[Opening Data records section]
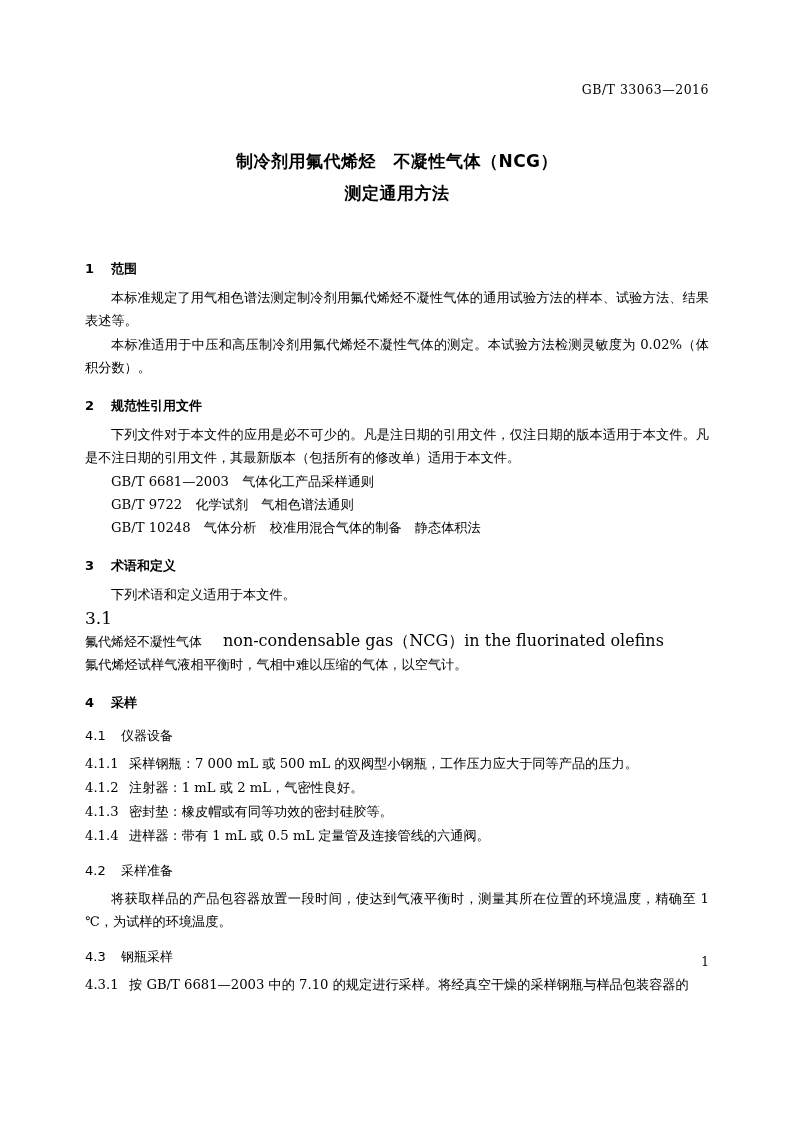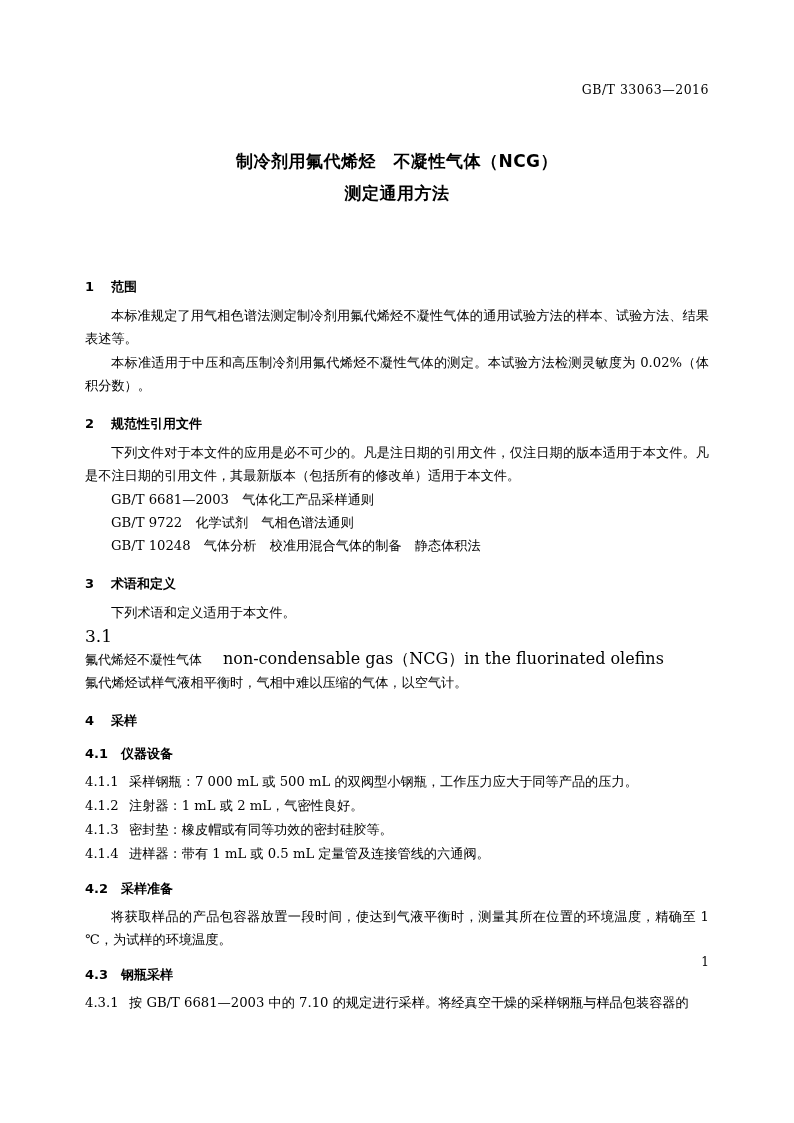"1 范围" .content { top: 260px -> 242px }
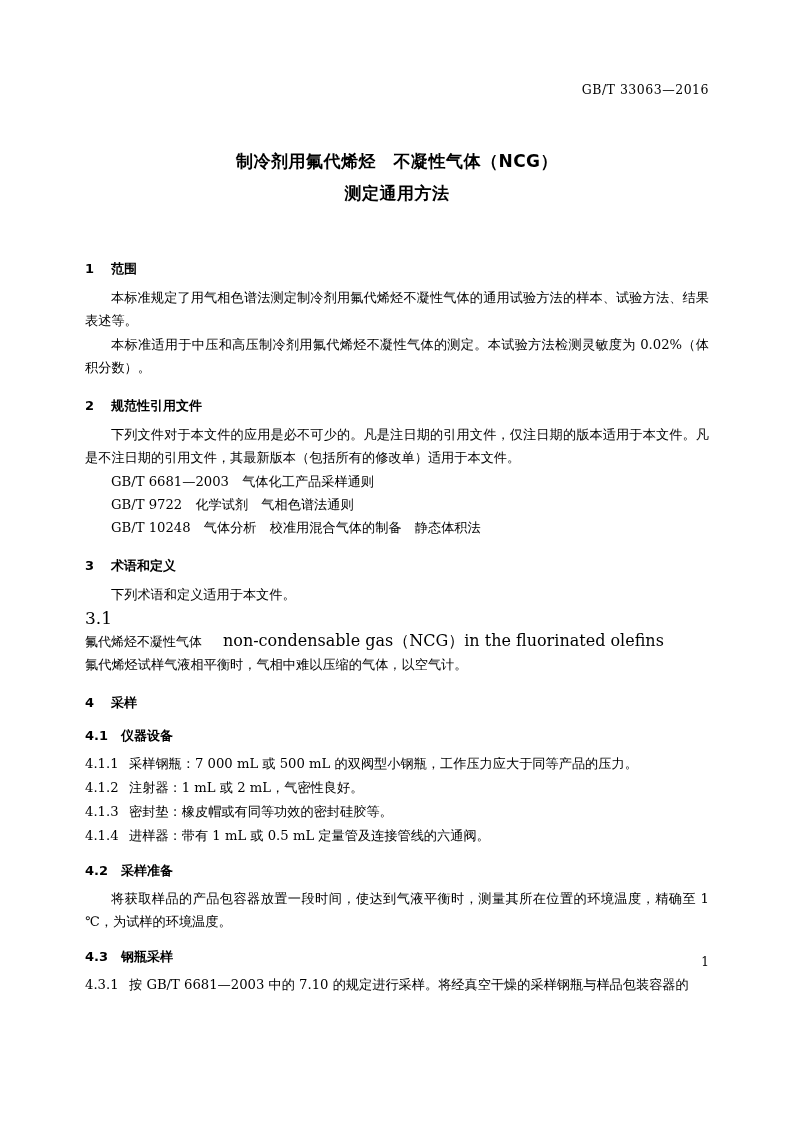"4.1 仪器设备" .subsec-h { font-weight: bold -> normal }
[Closing Data records section]
[Opening Data records section]
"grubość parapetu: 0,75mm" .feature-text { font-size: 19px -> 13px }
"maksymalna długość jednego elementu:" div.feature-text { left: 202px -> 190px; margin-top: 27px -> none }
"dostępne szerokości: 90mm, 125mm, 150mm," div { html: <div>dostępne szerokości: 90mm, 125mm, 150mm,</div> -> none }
[Closing Data records section]
Aim of the exercise:
Within the material above, extract exactly the lines that start at the line containing "font-size: 19px ->" and stop after the line containing "90mm, 125mm, 150mm,</div>", and only those.

Response area:
"grubość parapetu: 0,75mm" .feature-text { font-size: 19px -> 13px }
"maksymalna długość jednego elementu:" div.feature-text { left: 202px -> 190px; margin-top: 27px -> none }
"dostępne szerokości: 90mm, 125mm, 150mm," div { html: <div>dostępne szerokości: 90mm, 125mm, 150mm,</div> -> none }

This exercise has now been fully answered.